His relief was evident.
"Then so much is gained. The next point is, how are we to settle our doubts? We can not approach either of these ladies with questions. A girl wretched enough to contemplate suicide would be especially careful to conceal both her misery and its cause. Neither can we order a search made for an object so small that it can be concealed about the person."
"Yet this jewel must be recovered. Listen, Sinclair. I will have a talk with Dorothy, you with Gilbertine. A kind talk, mind you! one that will soothe, not frighten. If a secret lurks in either breast our tenderness should find it out. Only, as you love me, promise to show me the same frankness I here promise to show you. Dear as Dorothy is to me, I swear to communicate to you the full result of my conversation with her, whatever the cost to myself or even to her."
"And I will be equally fair as regards Gilbertine. But, before we proceed to such extreme measures, let us make sure that there is no shorter road to the truth. Some one may have seen which of our two dear girls went back to the library after we all came out of it. That would narrow down our inquiry and save one of them, at least, from unnecessary disturbance."

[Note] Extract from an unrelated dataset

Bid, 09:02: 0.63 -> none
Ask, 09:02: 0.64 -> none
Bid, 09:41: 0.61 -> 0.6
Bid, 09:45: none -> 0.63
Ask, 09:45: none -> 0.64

It was a happy thought, and I told him so, but at the same time bade him look in the glass and see how impossible it would be for him to venture below without creating an alarm which might precipitate the dread event we both feared.

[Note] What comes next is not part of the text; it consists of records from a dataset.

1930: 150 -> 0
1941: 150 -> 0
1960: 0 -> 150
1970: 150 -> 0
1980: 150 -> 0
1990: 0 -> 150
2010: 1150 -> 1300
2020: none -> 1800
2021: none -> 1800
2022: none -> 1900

He replied by drawing me to his side before the mirror and pointing to my own face. It was as pale as his own.
Most disagreeably impressed by this self-betrayal, I colored deeply under Sinclair's eye and was but little, if any, relieved when I noticed that he colored under mine. For his feelings were no enigma to me. Naturally he was glad to discover that I shared his apprehensions, since it gave him leave to hope that the blow he so dreaded was not necessarily directed toward his own affections. Yet, being a generous fellow, he blushed to be detected in his egotism, while I – well, I own that at that moment I should have felt a very unmixed joy at being assured that the foundations of my own love were secure, and that the tiny flask Sinclair had missed had not been taken by the hand of the one to whom I looked for all my earthly happiness.
And my wedding-day was as yet a vague and distant hope, while his was set for the morrow.
"We must carry down stairs very different faces from these," he remarked, "or we shall be stopped before we reach the library."